▶ _What to work on_: Scan the records beneath this line for the line holding "ordered by: Serena" and the line holding "total: 317.38 -> 206.79", then transcribe exactly those two and all lines between.

▶ _Data under study_:

══════════════════════════════

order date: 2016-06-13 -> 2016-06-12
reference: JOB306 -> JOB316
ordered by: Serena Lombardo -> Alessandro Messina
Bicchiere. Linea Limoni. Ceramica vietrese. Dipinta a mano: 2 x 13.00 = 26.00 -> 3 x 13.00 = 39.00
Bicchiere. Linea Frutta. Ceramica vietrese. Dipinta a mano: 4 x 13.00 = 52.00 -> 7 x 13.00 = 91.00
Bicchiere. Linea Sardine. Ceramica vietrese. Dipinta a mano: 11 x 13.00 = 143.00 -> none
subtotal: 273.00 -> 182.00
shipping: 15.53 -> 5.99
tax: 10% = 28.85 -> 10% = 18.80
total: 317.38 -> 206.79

══════════════════════════════

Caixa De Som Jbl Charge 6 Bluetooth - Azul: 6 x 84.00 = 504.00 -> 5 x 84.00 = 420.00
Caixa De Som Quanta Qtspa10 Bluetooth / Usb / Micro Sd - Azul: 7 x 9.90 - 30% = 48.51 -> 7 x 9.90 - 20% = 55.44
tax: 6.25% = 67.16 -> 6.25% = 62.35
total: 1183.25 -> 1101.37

══════════════════════════════

▶ _Task result_:
ordered by: Serena Lombardo -> Alessandro Messina
Bicchiere. Linea Limoni. Ceramica vietrese. Dipinta a mano: 2 x 13.00 = 26.00 -> 3 x 13.00 = 39.00
Bicchiere. Linea Frutta. Ceramica vietrese. Dipinta a mano: 4 x 13.00 = 52.00 -> 7 x 13.00 = 91.00
Bicchiere. Linea Sardine. Ceramica vietrese. Dipinta a mano: 11 x 13.00 = 143.00 -> none
subtotal: 273.00 -> 182.00
shipping: 15.53 -> 5.99
tax: 10% = 28.85 -> 10% = 18.80
total: 317.38 -> 206.79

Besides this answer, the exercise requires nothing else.